(Task to complete)
Among the entries below, copy only the span from the line containing "font-size: 17px ->" through the line containing "text: 1991-08-06 ->". Do so exactly, and skip the pictures.

(Listed entries)
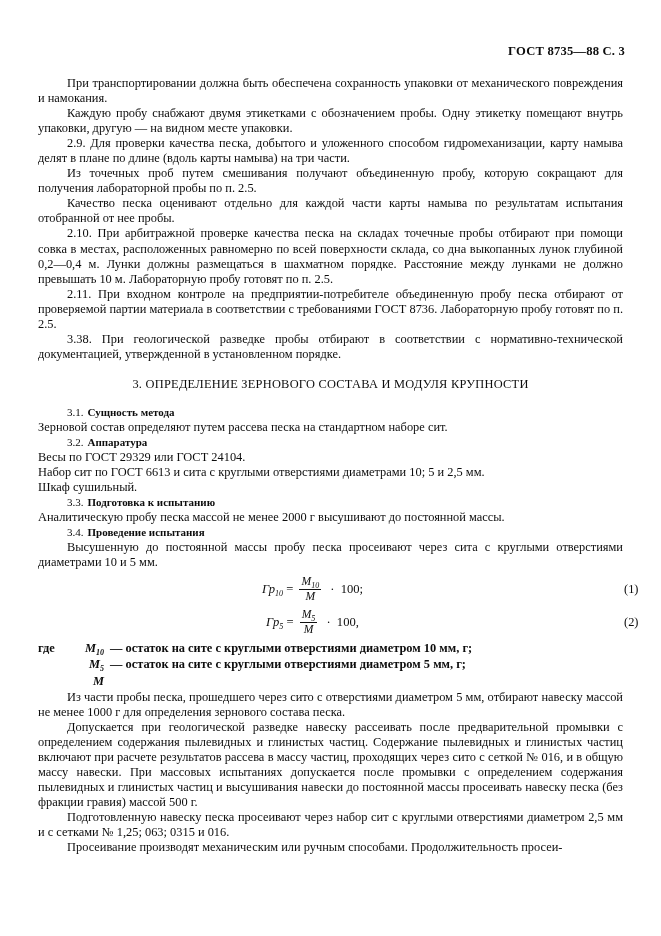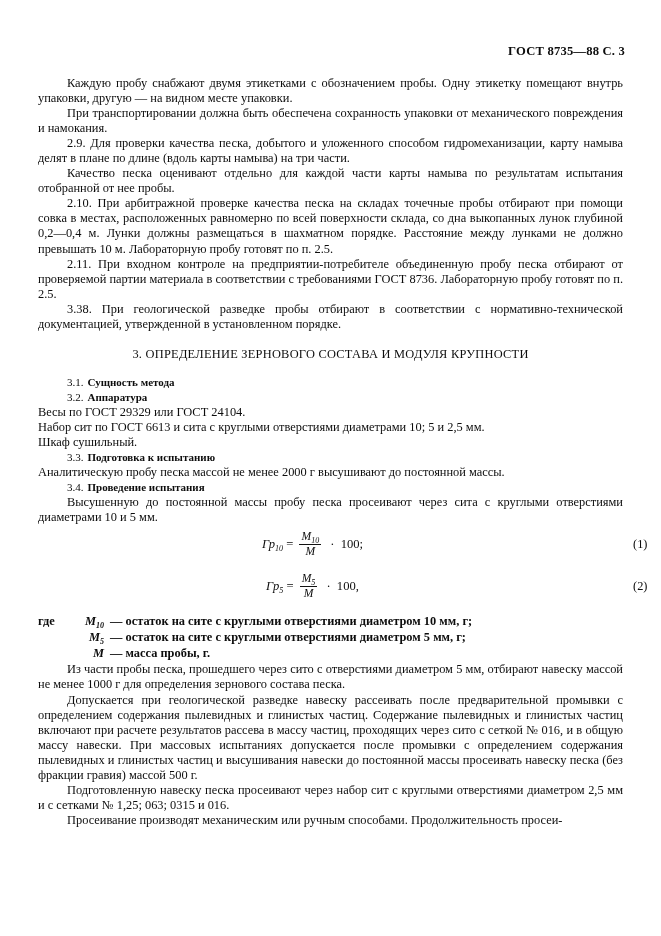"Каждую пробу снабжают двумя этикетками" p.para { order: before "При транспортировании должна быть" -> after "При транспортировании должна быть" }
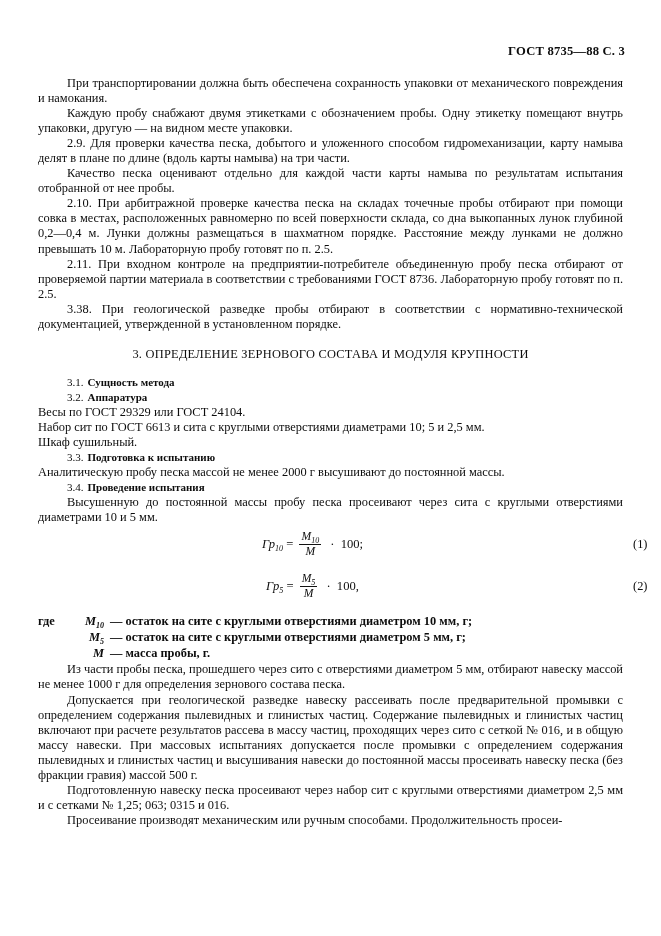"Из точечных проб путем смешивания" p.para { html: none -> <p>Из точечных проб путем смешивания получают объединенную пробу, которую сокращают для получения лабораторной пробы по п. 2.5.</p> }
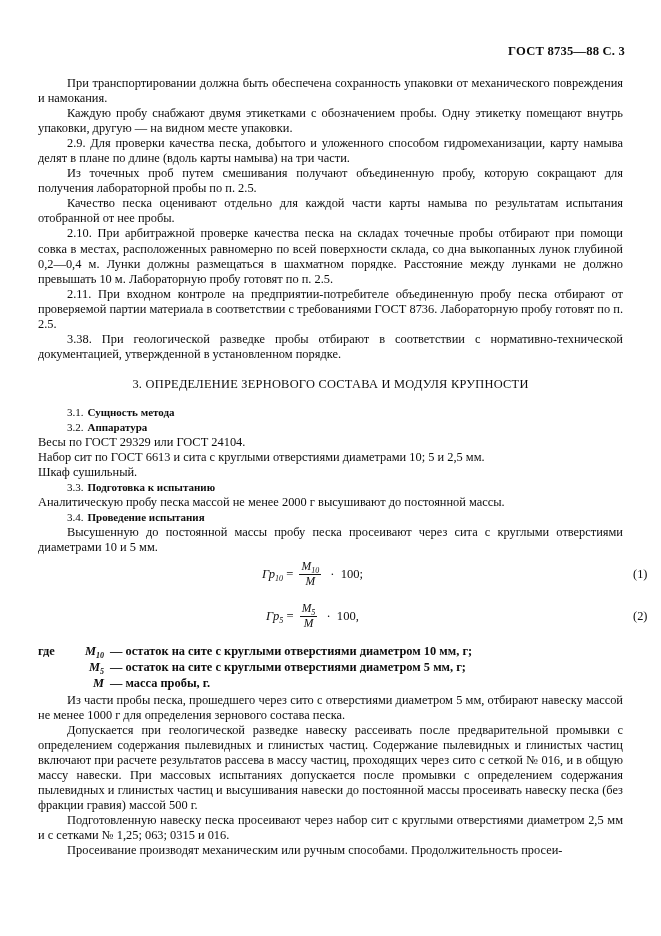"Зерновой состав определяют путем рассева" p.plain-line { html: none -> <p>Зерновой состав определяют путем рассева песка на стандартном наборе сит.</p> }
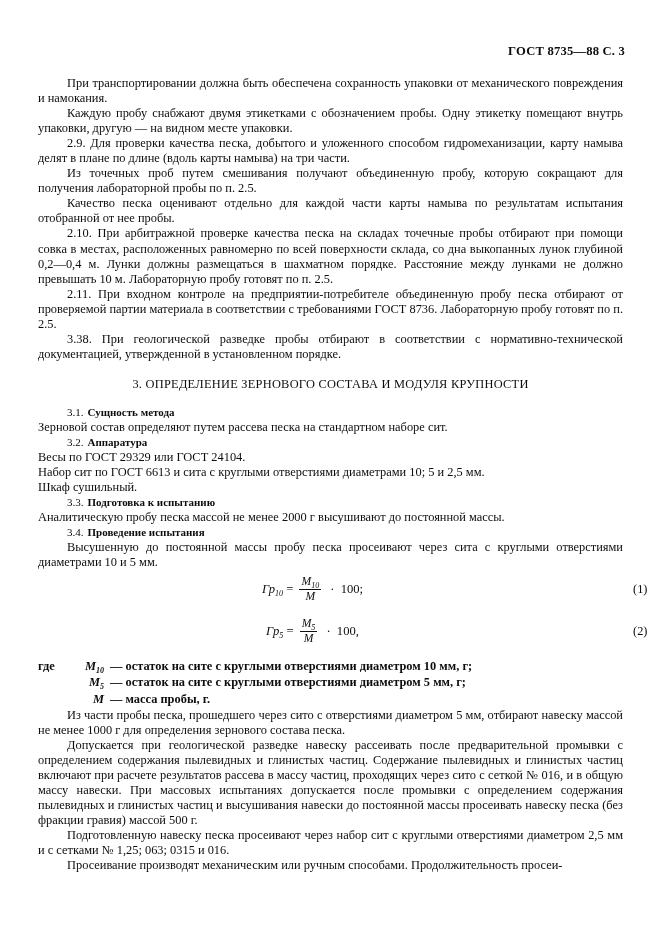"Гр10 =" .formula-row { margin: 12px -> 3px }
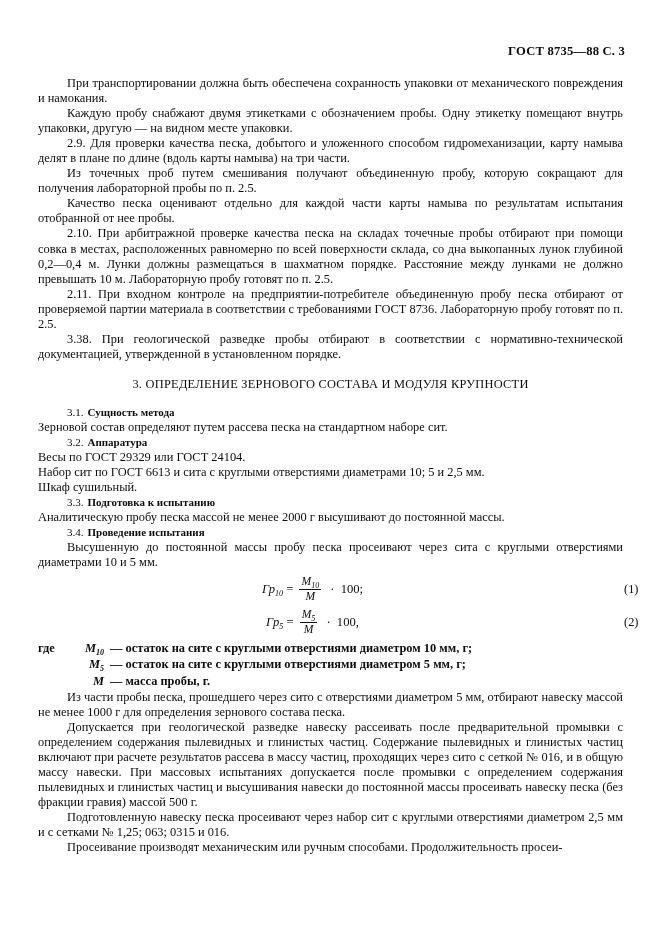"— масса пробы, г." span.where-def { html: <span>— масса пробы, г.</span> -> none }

==

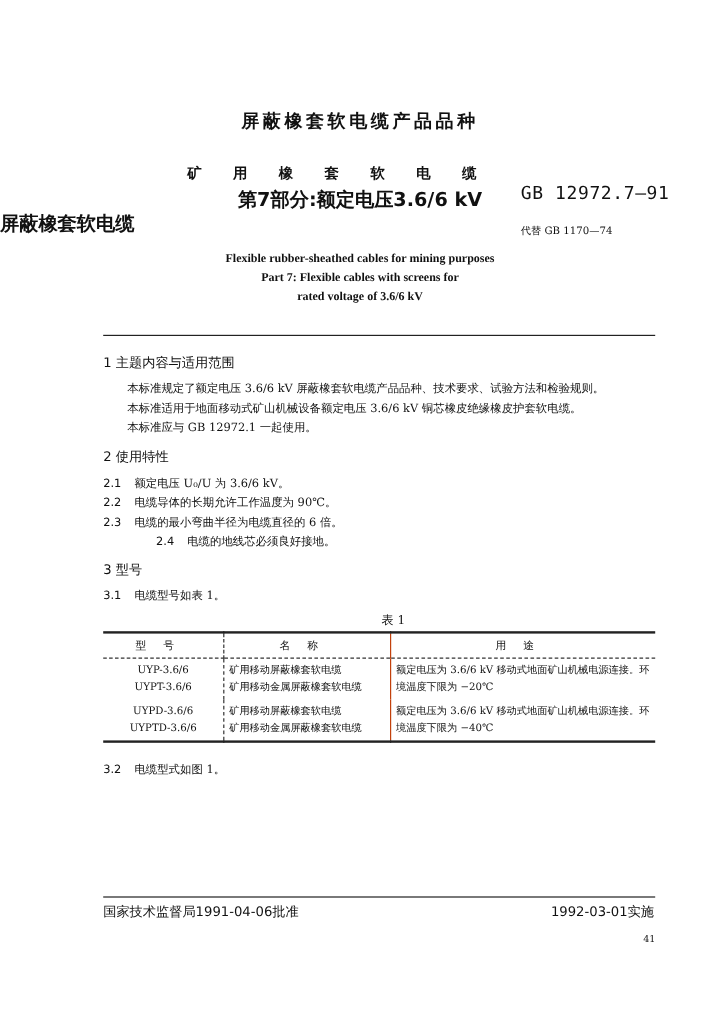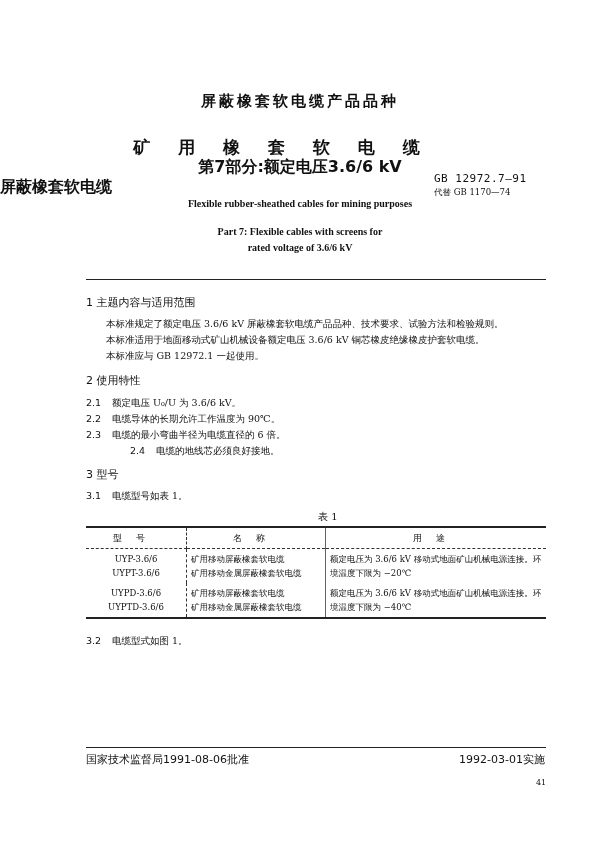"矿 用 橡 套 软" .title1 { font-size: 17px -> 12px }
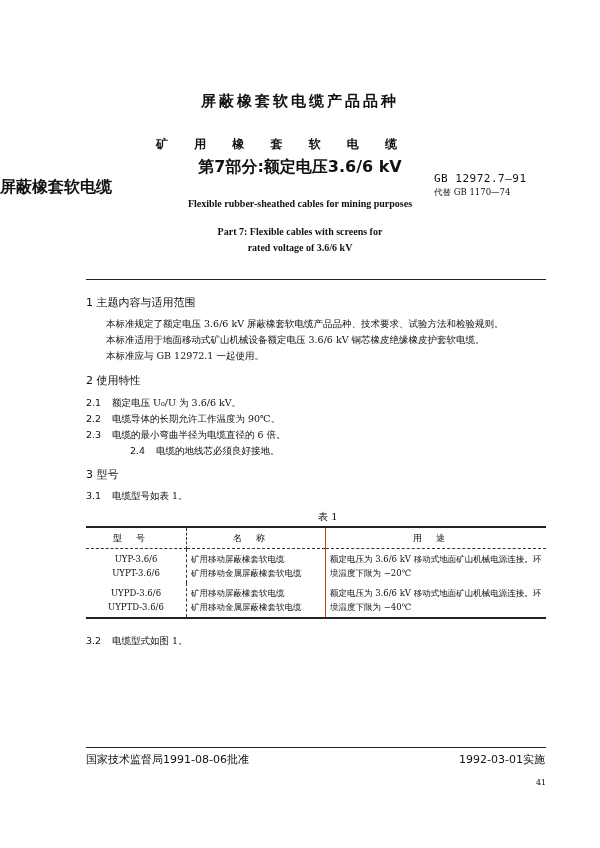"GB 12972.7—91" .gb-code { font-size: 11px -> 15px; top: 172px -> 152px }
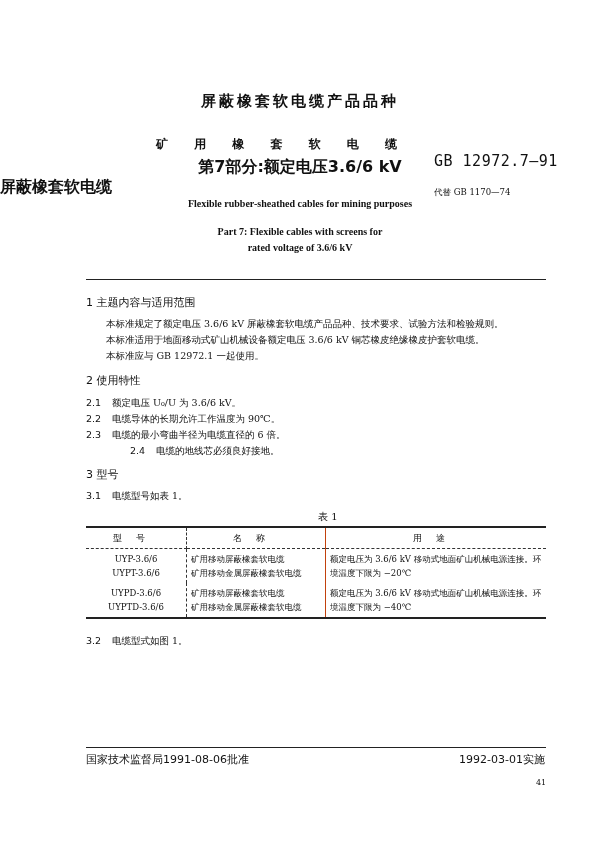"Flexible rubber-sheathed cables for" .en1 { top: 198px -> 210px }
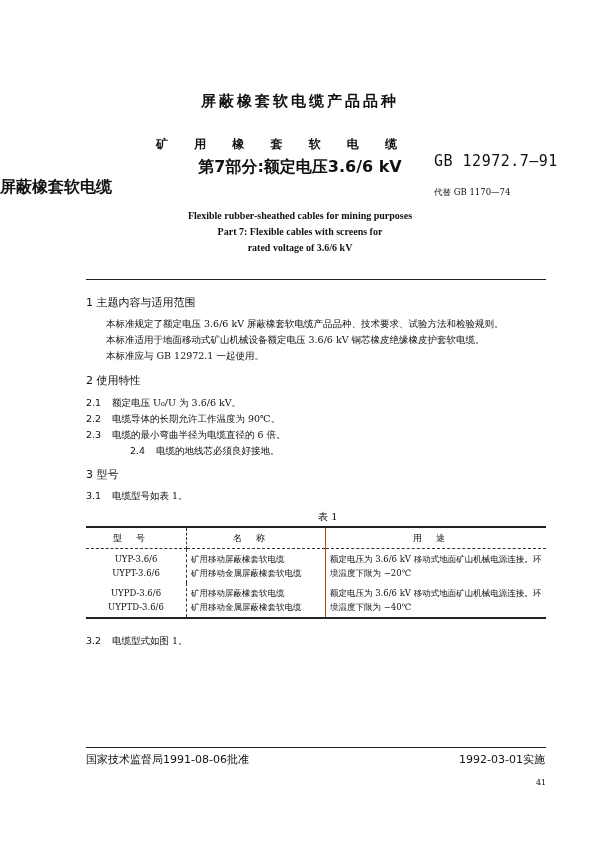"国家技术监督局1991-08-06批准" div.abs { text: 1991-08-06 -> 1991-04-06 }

(Reply to the exercise)
"矿 用 橡 套 软" .title1 { font-size: 17px -> 12px }
"GB 12972.7—91" .gb-code { font-size: 11px -> 15px; top: 172px -> 152px }
"Flexible rubber-sheathed cables for" .en1 { top: 198px -> 210px }
"国家技术监督局1991-08-06批准" div.abs { text: 1991-08-06 -> 1991-04-06 }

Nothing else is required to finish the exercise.